▶ Source material
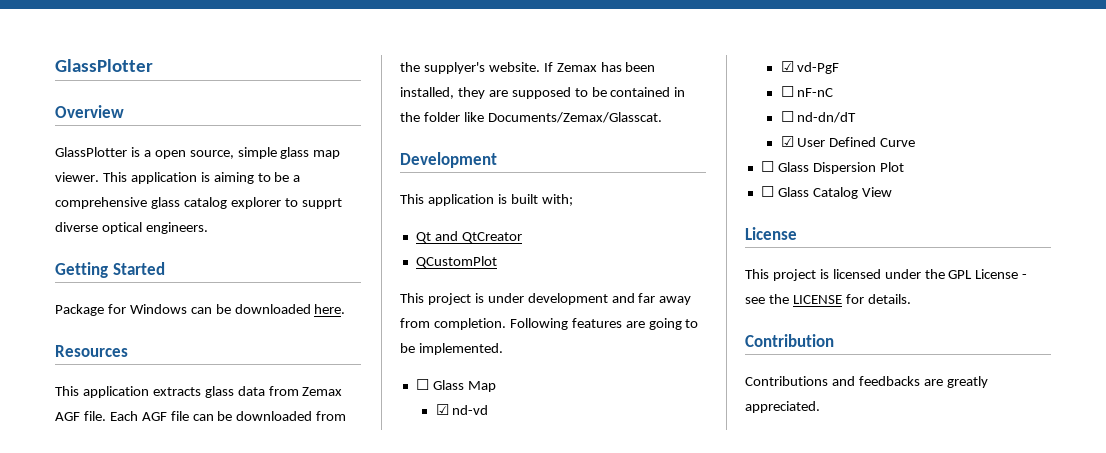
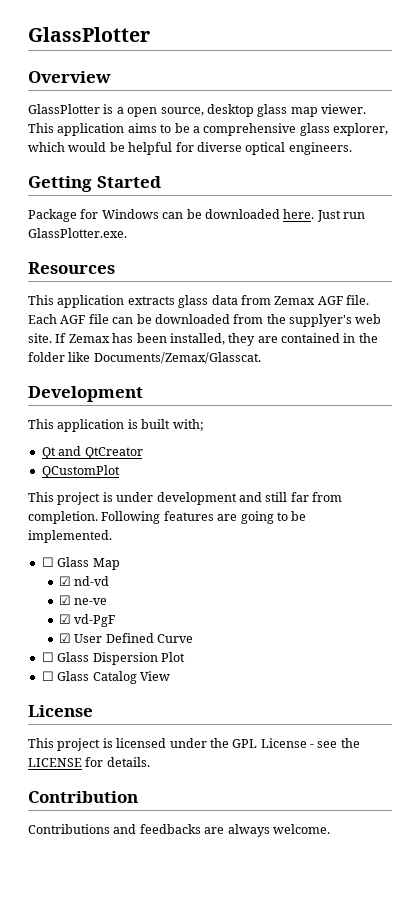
- GlassPlotter is a open source, simple glass map viewer.
+ GlassPlotter is a open source, desktop glass map viewer.
- This application is aiming to be a comprehensive glass catalog explorer to supprt diverse optical engineers.
+ This application aims to be a comprehensive glass explorer, which would be helpful for diverse optical engineers.
+ Just run GlassPlotter.exe.
- Each AGF file can be downloaded from the supplyer's website.
+ Each AGF file can be downloaded from the supplyer's web site.
- If Zemax has been installed, they are supposed to be contained in the folder like Documents/Zemax/Glasscat.
+ If Zemax has been installed, they are contained in the folder like Documents/Zemax/Glasscat.
- This project is under development and far away from completion.
+ This project is under development and still far from completion.
+ ☑ ne-ve
- ☐ nF-nC
- ☐ nd-dn/dT
- Contributions and feedbacks are greatly appreciated.
+ Contributions and feedbacks are always welcome.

▶ Required work
Once the line that contains "for diverse optical engineers." is found, please give it again exactly, along with each line that comes after it, through the last line of the entries.

▶ Answer box
+ This application aims to be a comprehensive glass explorer, which would be helpful for diverse optical engineers.
+ Just run GlassPlotter.exe.
- Each AGF file can be downloaded from the supplyer's website.
+ Each AGF file can be downloaded from the supplyer's web site.
- If Zemax has been installed, they are supposed to be contained in the folder like Documents/Zemax/Glasscat.
+ If Zemax has been installed, they are contained in the folder like Documents/Zemax/Glasscat.
- This project is under development and far away from completion.
+ This project is under development and still far from completion.
+ ☑ ne-ve
- ☐ nF-nC
- ☐ nd-dn/dT
- Contributions and feedbacks are greatly appreciated.
+ Contributions and feedbacks are always welcome.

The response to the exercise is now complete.